Containing Every Possible Disaster

When director Roland Emmerich’s end-of-the-world, cataclysmic action/thriller ‘2012’ was released, many regarded it to be the grand finale of the disaster film. The movie was crammed with so much – earthquakes, tidal waves, fires – it was as if Hollywood decided that the only way to end the first decade of the new millennium was to celebrate it with a disaster film that contained every possible disaster. It was a massive hit.

You won’t find it included in my five movie recommendations below – it’s too well known – but it has to be mentioned. After all, if nothing else in the genre appeals, you can always go back to ‘2012’ and see something you missed the first time around. There’s just so much to see.

But despite Emmerich’s giant movie, there were still other, smaller films that tackled destructions. First, there were the remakes. The 2009 revisit of ‘The Taking of Pelham 123’ may not have been as much fun as the ’74 original, but the polished look and the star power of Denzel Washington and John Travolta certainly gave the film an attractive, box-office sheen.

There was also ‘Poseidon’, a 2006 remake of the ’72 ‘The Poseidon Adventure’, plus a disaster science-fiction thriller called ‘The Day the Earth Stopped.’ The makers insisted their film was not a remake of the classic ‘The Day the Earth Stood Still,’ but that didn’t stop 20th Century Fox from threatening legal action.

The following are five examples of the state of the Disaster from the latter half of the 2000s. Included is one remake, three films you may never have heard of but worth attention, and a film that you may have seen when it was first released in 2006.


Incendiary Disaster Movie Recommendations

‘Tidal Wave’ (Yoon Je-kyoon, 2009)

With a title like this, there’s no second guessing what this South Korean film is all about.
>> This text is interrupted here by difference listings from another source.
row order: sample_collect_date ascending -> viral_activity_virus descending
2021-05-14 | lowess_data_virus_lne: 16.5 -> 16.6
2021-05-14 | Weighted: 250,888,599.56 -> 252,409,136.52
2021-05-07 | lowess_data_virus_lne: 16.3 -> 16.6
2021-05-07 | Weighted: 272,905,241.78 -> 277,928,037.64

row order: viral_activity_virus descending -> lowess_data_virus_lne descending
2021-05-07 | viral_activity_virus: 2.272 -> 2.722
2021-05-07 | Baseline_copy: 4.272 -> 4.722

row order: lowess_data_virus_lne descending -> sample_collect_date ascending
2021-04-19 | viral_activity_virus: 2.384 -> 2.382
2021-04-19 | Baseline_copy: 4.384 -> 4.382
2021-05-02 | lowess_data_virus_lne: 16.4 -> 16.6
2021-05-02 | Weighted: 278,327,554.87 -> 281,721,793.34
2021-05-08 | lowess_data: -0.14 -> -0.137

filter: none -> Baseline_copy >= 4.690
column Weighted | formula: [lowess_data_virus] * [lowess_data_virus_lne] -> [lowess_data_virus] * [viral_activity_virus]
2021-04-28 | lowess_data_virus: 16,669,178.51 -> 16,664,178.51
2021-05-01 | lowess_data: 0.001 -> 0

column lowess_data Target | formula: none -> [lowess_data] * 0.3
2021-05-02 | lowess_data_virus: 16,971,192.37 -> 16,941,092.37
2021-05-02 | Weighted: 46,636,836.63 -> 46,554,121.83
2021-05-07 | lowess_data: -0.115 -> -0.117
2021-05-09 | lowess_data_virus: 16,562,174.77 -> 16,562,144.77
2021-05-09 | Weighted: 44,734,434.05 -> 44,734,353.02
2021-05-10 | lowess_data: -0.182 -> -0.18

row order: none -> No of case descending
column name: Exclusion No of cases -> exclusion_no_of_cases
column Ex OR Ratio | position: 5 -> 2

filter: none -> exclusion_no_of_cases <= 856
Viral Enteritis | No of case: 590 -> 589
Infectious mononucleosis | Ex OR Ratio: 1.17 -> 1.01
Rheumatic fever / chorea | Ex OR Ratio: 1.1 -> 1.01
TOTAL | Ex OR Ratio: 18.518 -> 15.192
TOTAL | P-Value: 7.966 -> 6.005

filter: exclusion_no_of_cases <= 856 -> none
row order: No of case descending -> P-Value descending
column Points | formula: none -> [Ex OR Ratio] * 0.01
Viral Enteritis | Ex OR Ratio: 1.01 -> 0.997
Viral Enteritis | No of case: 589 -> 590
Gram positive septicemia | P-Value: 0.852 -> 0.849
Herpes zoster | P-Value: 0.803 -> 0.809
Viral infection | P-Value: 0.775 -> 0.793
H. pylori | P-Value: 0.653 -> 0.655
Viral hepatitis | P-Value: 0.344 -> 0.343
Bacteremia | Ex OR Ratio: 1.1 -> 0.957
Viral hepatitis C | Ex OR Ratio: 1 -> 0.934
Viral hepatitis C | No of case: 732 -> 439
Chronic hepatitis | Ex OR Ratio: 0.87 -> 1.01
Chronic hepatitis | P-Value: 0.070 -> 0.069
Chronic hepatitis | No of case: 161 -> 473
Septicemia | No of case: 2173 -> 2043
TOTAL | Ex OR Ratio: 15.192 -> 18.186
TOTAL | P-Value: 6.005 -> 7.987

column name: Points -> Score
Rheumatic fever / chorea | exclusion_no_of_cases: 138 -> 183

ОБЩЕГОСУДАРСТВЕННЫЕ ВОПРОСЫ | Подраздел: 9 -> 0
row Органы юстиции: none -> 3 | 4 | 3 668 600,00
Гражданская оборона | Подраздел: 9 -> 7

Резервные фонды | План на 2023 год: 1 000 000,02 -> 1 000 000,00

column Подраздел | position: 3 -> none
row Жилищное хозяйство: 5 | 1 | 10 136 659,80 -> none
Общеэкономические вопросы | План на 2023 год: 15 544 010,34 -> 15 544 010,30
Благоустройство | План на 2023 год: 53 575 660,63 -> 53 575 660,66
Billed as South Korea’s first disaster film ever, ‘Tidal Wave’ tells of the impending doom of a massive tsunami that is about to hit a popular and crowded vacation beach area. The town that will soon feel the full force of nature’s wrath is called Haeundae, which is not only a real area but also the original Korean title of the film when it was first released on its home turf.

The film is said to have been the most expensive movie produced in South Korea, though the producers, in an attempt to cut costs, insisted that all the actors perform their own stunts. The screenwriter, Kim-Whi, must have studied those early American disaster films and constructed his script to reflect the same formula.

The first hour sets up all the vacationing characters while the second half deals with the tidal wave and its aftermath, though instead of having one tsunami hit the beach, the writer included two more. Not wishing to be left out of the fun, he also wrote in a character with his own name. As for the tidal waves, they were filmed in California. The director used the water tanks from ‘Indiana Jones and the Kingdom of the Crystal Skull.’

‘Poseidon’ (Wolfgang Peterson, 2006)

Now we’re not sure exactly what happened here, but our best guess is that we were struck by what is known as a rogue wave…

The most interesting aspect about this remake of one of the most famous seventies disaster films of all is that despite it making back its massive budget at the world-wide box-office, most have either forgotten the film or perhaps have never realized there was a remake in the first place.

It didn’t have the star power of the original, and it may have unfairly received a nomination from the Golden Raspberry Awards for the Worst Remake or Ripoff, but the effects were superb and repeated viewings actually make it better.

The setup is the same. It’s New Year’s Eve on the luxury ocean liner The Poseidon and there’s an assortment of characters, each with their personal problems and dramas, ready to raise a toast to the end of Christmas and the coming of a new year. Then it happens. A rogue wave forms out of nowhere and hits the ship, turning it upside down.

The 98-minute feature was meant to be at least 20 minutes longer, but the studio wanted that wave to hit the ship sooner than director Wolfgang Peterson had constructed things. Despite his protests, the film was heavily re-edited, and even though the cutting may have slashed much of the dramatic character buildup prior to the wave hitting the ship, it didn’t spoil the outstanding effects. They were nominated for an Academy Award. 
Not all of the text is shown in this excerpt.